:: Work order ::
From the entries that follow, copy every line with the word "text".

Working data Block Start

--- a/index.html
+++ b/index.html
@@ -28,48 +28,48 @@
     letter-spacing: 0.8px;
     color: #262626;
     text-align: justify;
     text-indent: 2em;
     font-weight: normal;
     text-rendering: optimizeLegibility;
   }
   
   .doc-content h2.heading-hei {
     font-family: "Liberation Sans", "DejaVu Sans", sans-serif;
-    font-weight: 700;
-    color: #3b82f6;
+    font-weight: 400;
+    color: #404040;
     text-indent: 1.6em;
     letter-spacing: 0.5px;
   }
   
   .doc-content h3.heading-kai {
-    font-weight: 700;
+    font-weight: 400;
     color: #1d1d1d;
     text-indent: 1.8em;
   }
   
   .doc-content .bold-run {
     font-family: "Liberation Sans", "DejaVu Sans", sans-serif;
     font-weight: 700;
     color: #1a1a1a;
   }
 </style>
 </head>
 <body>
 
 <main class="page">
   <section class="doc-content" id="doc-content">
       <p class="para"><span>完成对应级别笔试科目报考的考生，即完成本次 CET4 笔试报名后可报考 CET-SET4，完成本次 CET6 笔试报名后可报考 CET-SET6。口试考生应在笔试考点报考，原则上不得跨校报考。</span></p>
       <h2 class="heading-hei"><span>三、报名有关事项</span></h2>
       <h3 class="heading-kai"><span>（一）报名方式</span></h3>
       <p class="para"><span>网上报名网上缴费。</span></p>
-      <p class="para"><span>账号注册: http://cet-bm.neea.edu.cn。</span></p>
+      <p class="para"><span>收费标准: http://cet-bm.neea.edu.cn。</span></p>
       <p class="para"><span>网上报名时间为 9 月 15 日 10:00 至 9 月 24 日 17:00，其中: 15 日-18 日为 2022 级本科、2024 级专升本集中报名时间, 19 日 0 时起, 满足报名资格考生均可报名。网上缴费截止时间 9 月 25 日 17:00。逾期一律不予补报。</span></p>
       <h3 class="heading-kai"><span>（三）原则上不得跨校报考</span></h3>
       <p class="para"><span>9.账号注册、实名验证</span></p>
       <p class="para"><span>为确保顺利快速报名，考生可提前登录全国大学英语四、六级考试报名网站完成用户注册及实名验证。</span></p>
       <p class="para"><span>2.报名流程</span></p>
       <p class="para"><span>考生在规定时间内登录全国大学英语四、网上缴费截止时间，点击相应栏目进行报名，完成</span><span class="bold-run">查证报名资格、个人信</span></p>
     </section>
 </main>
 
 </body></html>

Working data Block End

:: Response to this task ::
     text-align: justify;
     text-indent: 2em;
     text-rendering: optimizeLegibility;
     text-indent: 1.6em;
     text-indent: 1.8em;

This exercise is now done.